* **Exercise prompt**
Produce a verbatim copy of the records, and keep the images out of it.

* **Version difference data**
►
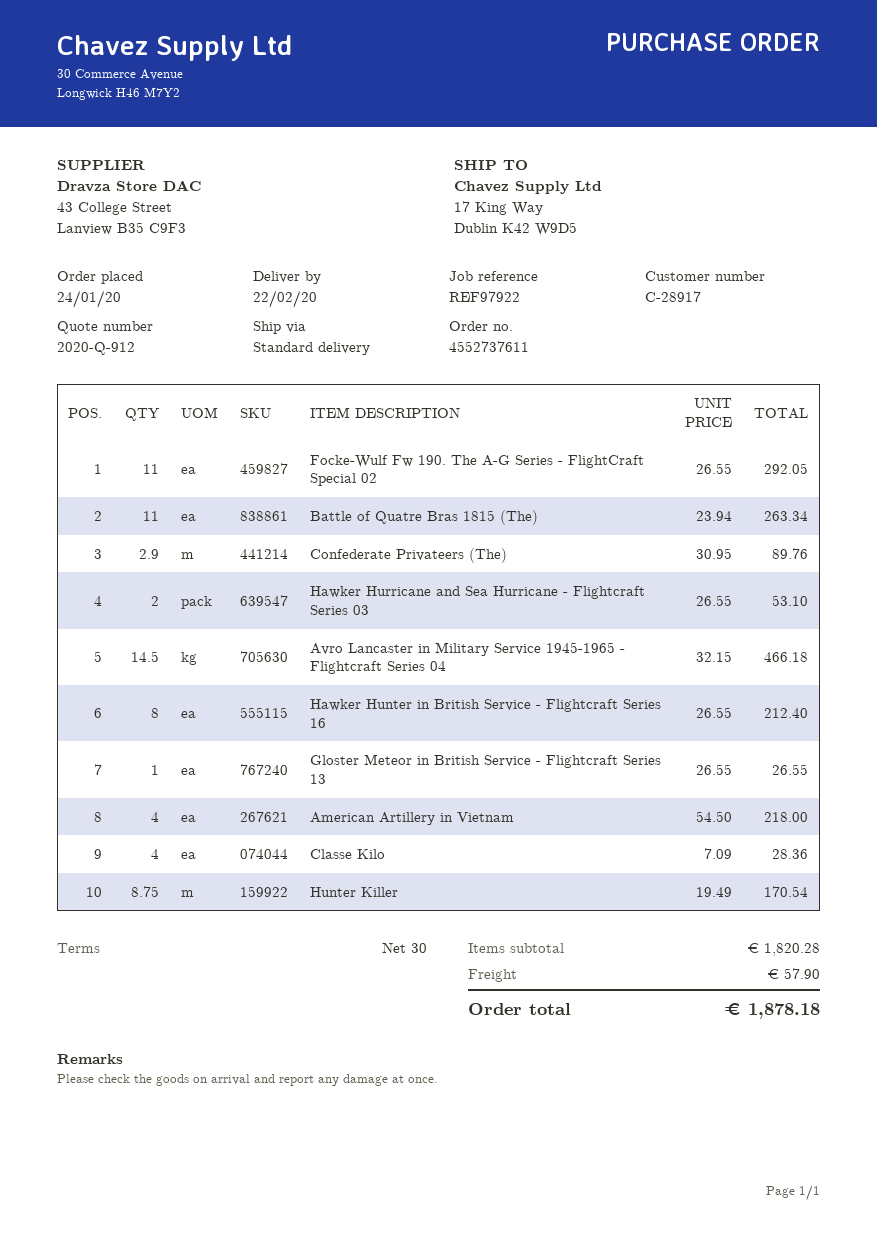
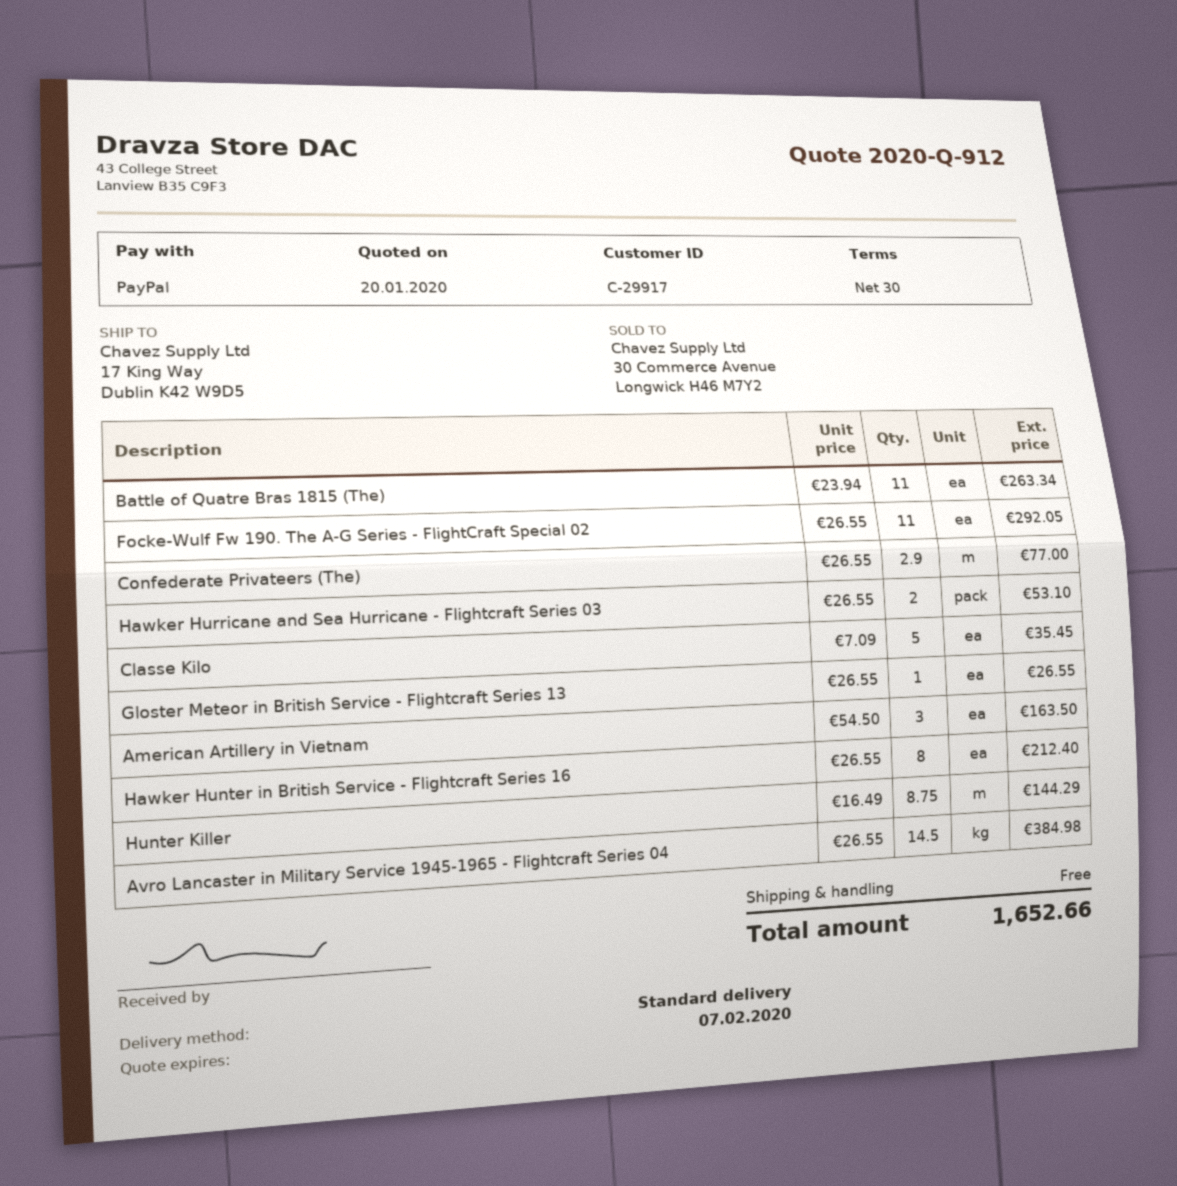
customer number: C-28917 -> C-29917
Confederate Privateers (The): 2.9 x 30.95 = 89.76 -> 2.9 x 26.55 = 77.00
Avro Lancaster in Military Service 1945-1965 - Flightcraft Series 04: 14.5 x 32.15 = 466.18 -> 14.5 x 26.55 = 384.98
American Artillery in Vietnam: 4 x 54.50 = 218.00 -> 3 x 54.50 = 163.50
Classe Kilo: 4 x 7.09 = 28.36 -> 5 x 7.09 = 35.45
Hunter Killer: 8.75 x 19.49 = 170.54 -> 8.75 x 16.49 = 144.29
shipping: 57.90 -> 0.00
total: 1878.18 -> 1652.66

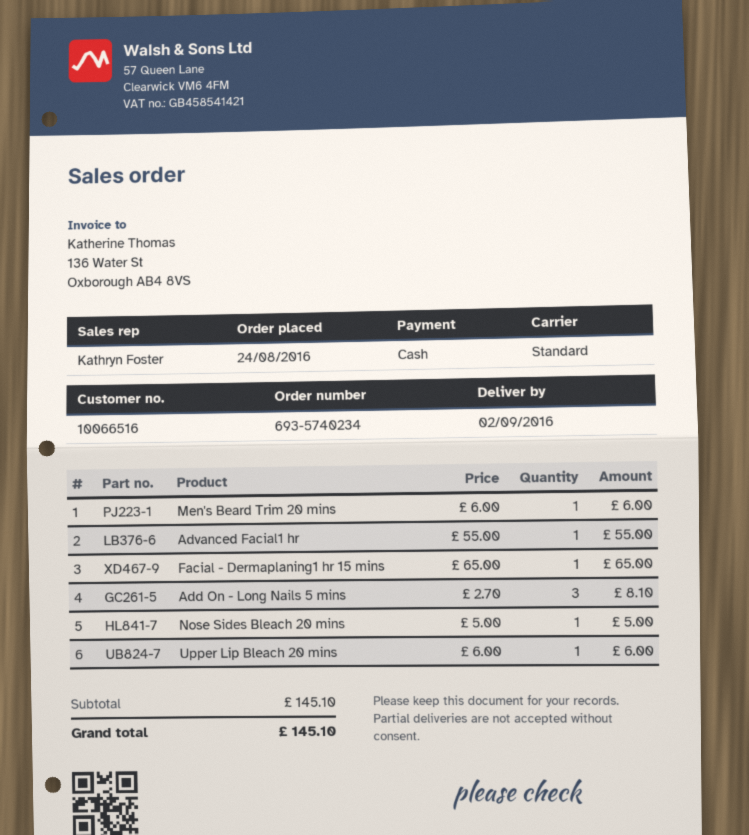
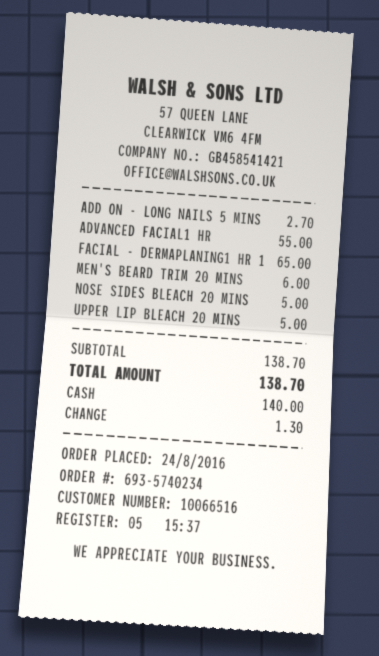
Add On - Long Nails 5 mins: 3 for 8.10 -> 1 for 2.70
Upper Lip Bleach 20 mins: 1 for 6.00 -> 1 for 5.00
subtotal: 145.10 -> 138.70
total: 145.10 -> 138.70

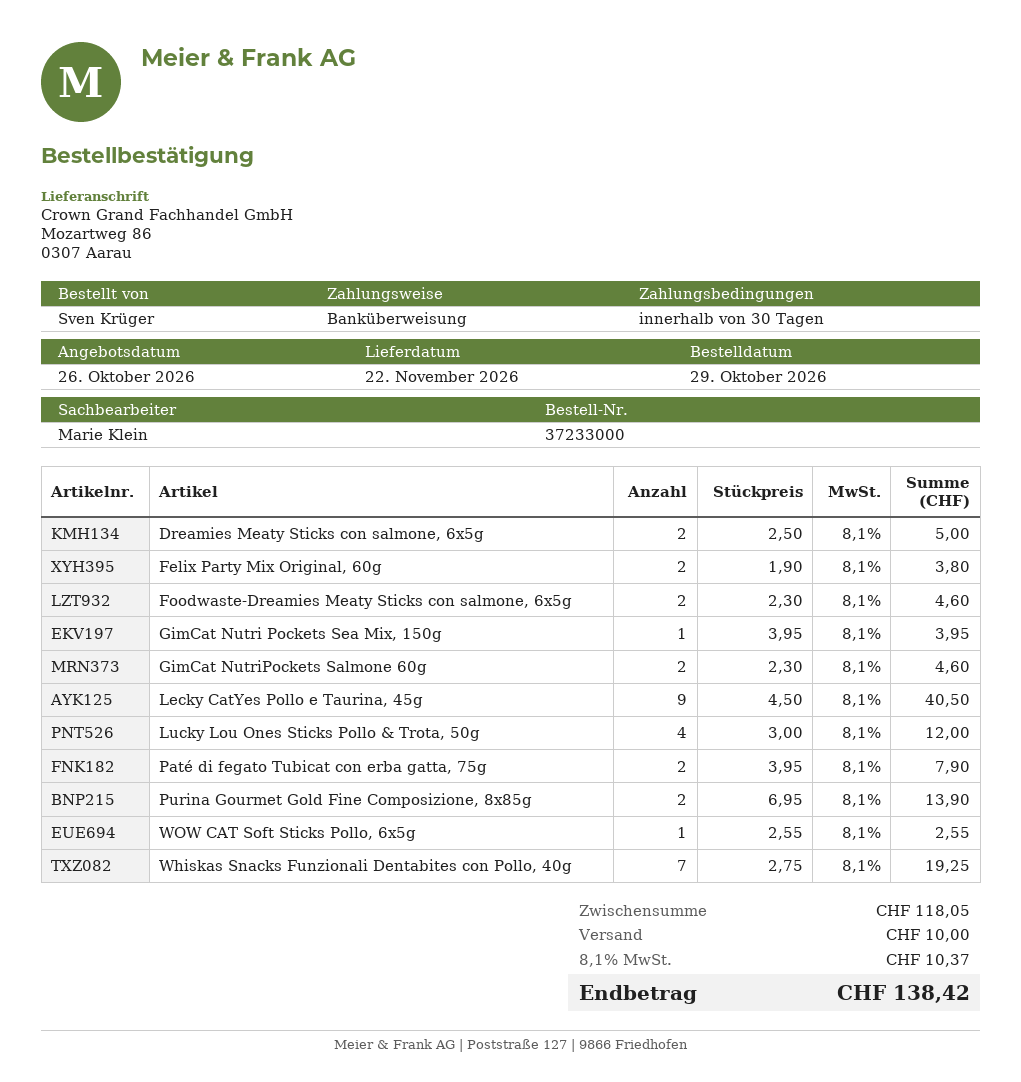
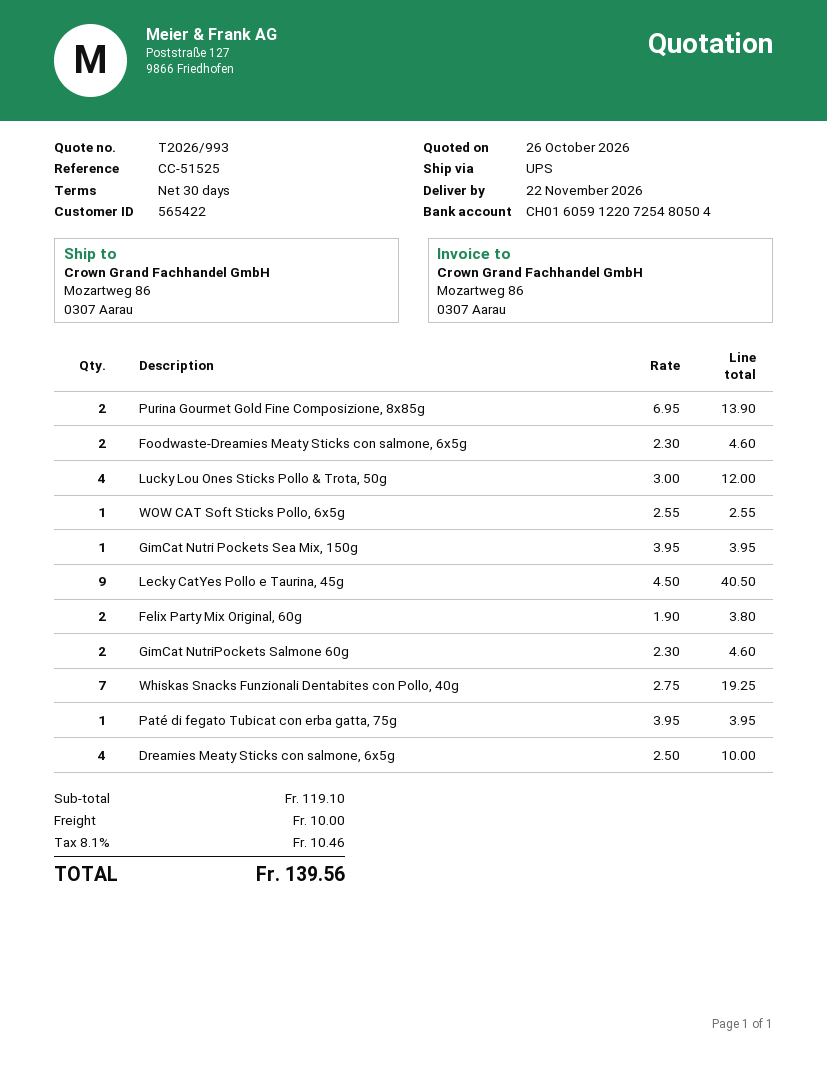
Dreamies Meaty Sticks con salmone, 6x5g: 2 x 2.50 = 5.00 -> 4 x 2.50 = 10.00
Paté di fegato Tubicat con erba gatta, 75g: 2 x 3.95 = 7.90 -> 1 x 3.95 = 3.95
subtotal: 118.05 -> 119.10
tax: 8.1% = 10.37 -> 8.1% = 10.46
total: 138.42 -> 139.56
◄
* **Result of the task**
customer number: C-28917 -> C-29917
Confederate Privateers (The): 2.9 x 30.95 = 89.76 -> 2.9 x 26.55 = 77.00
Avro Lancaster in Military Service 1945-1965 - Flightcraft Series 04: 14.5 x 32.15 = 466.18 -> 14.5 x 26.55 = 384.98
American Artillery in Vietnam: 4 x 54.50 = 218.00 -> 3 x 54.50 = 163.50
Classe Kilo: 4 x 7.09 = 28.36 -> 5 x 7.09 = 35.45
Hunter Killer: 8.75 x 19.49 = 170.54 -> 8.75 x 16.49 = 144.29
shipping: 57.90 -> 0.00
total: 1878.18 -> 1652.66

Add On - Long Nails 5 mins: 3 for 8.10 -> 1 for 2.70
Upper Lip Bleach 20 mins: 1 for 6.00 -> 1 for 5.00
subtotal: 145.10 -> 138.70
total: 145.10 -> 138.70

Dreamies Meaty Sticks con salmone, 6x5g: 2 x 2.50 = 5.00 -> 4 x 2.50 = 10.00
Paté di fegato Tubicat con erba gatta, 75g: 2 x 3.95 = 7.90 -> 1 x 3.95 = 3.95
subtotal: 118.05 -> 119.10
tax: 8.1% = 10.37 -> 8.1% = 10.46
total: 138.42 -> 139.56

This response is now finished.